Considero que la lucha contra estos supuestos grupos sociales que bloquean indiscriminadamente instalaciones de PEMEX -o de cualquier empresa, pública o privada- o impiden la realización de obra pública a fin de obtener un beneficio económico en dinero constante y sonante son extorsionadores, por lo tanto, son organizaciones criminales que en nada se distinguen de la mafia que pide “piso” para que los empresarios y ciudadanos realicen actividades lícitas. Pero el combate a estos grupos delincuenciales, que de “sociales” sólo tienen la fachada, debería darse a través de la legislación para combatir la delincuencia organizada, enfocándonos en sus fondos y el lavado de su dinero mal habido; no en la manifestación más burda de su chantaje, que es el bloqueo físico de vías de acceso a fábricas o plantas petroleras -o de cualquier rama industrial-; las personas que participan en estos bloqueos, azuzados por estos dizque líderes “sociales” -capos y caciques criminales- , son “carne de cañón” que de ser aprehendidos, no serán las piezas claves de dichas organizaciones. Son mexicanos desesperados que se unen a estos sainetes por hambre. Su sanción, de existir, debería ser si acaso un arresto administrativo y no una pena carcelaria.
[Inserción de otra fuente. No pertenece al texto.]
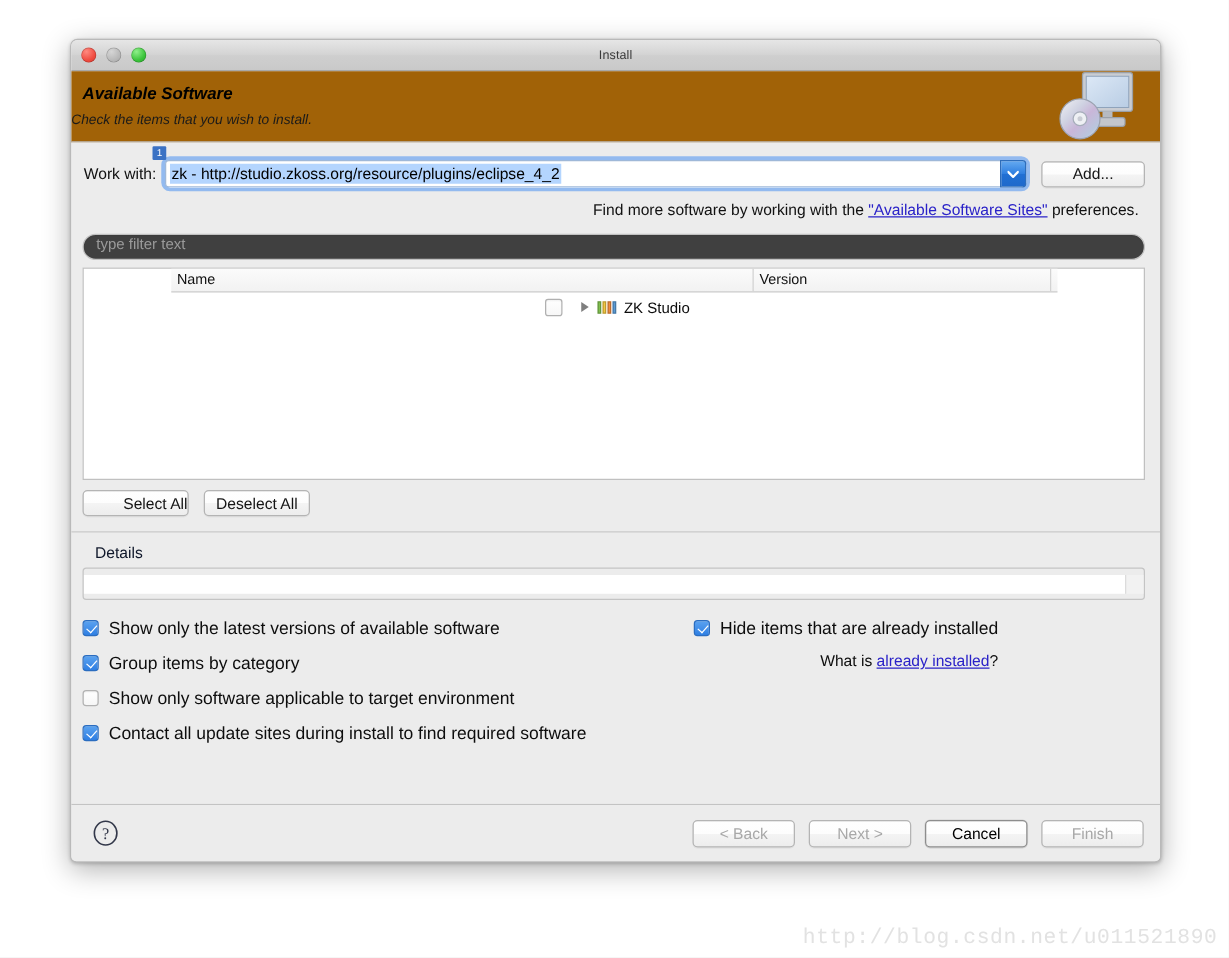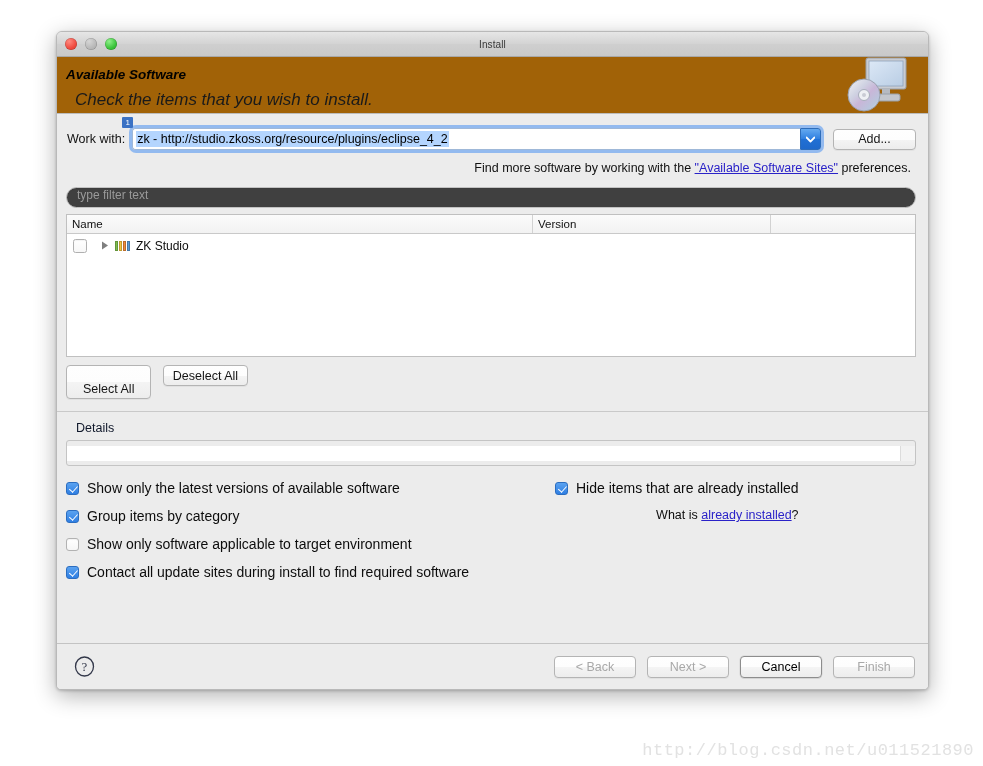--- a/index.html
+++ b/index.html
@@ -77,23 +77,22 @@
     box-sizing: border-box;
     font-style: italic;
   }
   .header-title {
     font-size: 13.5px;
     font-weight: bold;
     color: #000;
     margin-left: 9px;
   }
   .header-sub {
-    font-size: 17px;
+    font-size: 11px;
     color: #1a1a1a;
-    margin-left: 18px;
     margin-top: 8px;
   }
   .header-icon {
     position: absolute;
     right: 14px;
     top: -4px;
     width: 72px;
     height: 62px;
   }
 
@@ -235,24 +234,25 @@
   .filter-placeholder {
     font-size: 12px;
     color: #9a9a9a;
   }
 
   
   .table-box {
     margin: 6px 12px 0 9px;
     background: #fff;
     border: 1px solid #c0c0c0;
-    height: 143px;
+    height: 170px;
     box-sizing: border-box;
     display: flex;
     flex-direction: column;
+    align-items: center;
   }
   .table-head {
     display: flex;
     height: 18px;
     flex: 0 0 18px;
     background: linear-gradient(to bottom, #fbfbfb 0%, #f2f2f2 100%);
     border-bottom: 1px solid #c9c9c9;
     font-size: 11.5px;
     color: #111;
     align-items: center;
@@ -307,21 +307,21 @@
     font-size: 12px;
     color: #0c0c0c;
   }
 
   
   .selrow {
     margin: 8px 0 0 9px;
     display: flex;
     gap: 12px;
   }
-  .btn-sel { width: 85px; padding: 16px; text-align: right; }
+  .btn-sel { width: 85px; padding: 0; text-align: right; }
   .btn-desel { width: 85px; padding: 0; }
 
   .hsep {
     margin: 12px 0 0 0;
     height: 1px;
     background: #c9c9c9;
   }
 
   
   .details-label {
Legislar sobre la legalidad de las marchas y bloqueos no es impensable: Alemania lo tiene muy claro, pues en sus leyes se prohíben terminantemente que los manifestantes participen encapuchados o esgrimiendo símbolos nazis o neonazis. Hay sin duda límites a las libertades cívicas: aquellos que desde la intolerancia y el odio socaban el Estado de Derecho no deben gozar de tolerancia. La triste historia de la caída de la república de Weimar y del ascenso de Hitler al poder explican el porqué de la dureza legislativa alemana en el ámbito de las manifestaciones callejeras. Pero de igual manera nuestra historia debería indicarnos que es muy peligroso regular el derecho a tomar las calles, incluso con las mejores intenciones. En México las protestas callejeras, violentas o no, son parte fundamental de la toma de conciencia de nuestra sociedad civil. Son la savia histórica de nuestra democracia.
Tabasco es una tierra de exuberancias: naturales y políticas. Un estado de nuestra República que ha servido como laboratorio social y espejo de nuestras contradicciones. No podemos olvidar que en nuestro pasado tenemos esa lucha de contrarios, de personas de buena fe convencidas de estar haciendo el bien -por todos los medios a su alcance-; y de otros que, empecinados en su fe, tercos, pretenden hacer valer su derecho a la disidencia, a decir con fuerza y desde la tribuna de la plaza pública un sonoro “no”, aun y cuando todos digan que “sí”. Estas contradicciones son las que, aunque le pese a Graham Greene, hacen de México un lugar digno para vivir. Nuestra dignidad nace de abrazar al otro, de la reconciliación de nuestros demonios y santos, laicos o no. De estas contradicciones nace y se nutre la democracia, aunque nos pese. Otro camino debería estar a la mano, uno que no pase por el código penal, para reconciliar el derecho a la protesta pública y a la libertad de comercio y libre tránsito. Lo debemos encontrar, para exorcizar del debate público a los fantasmas fanáticos de nuestro pasado.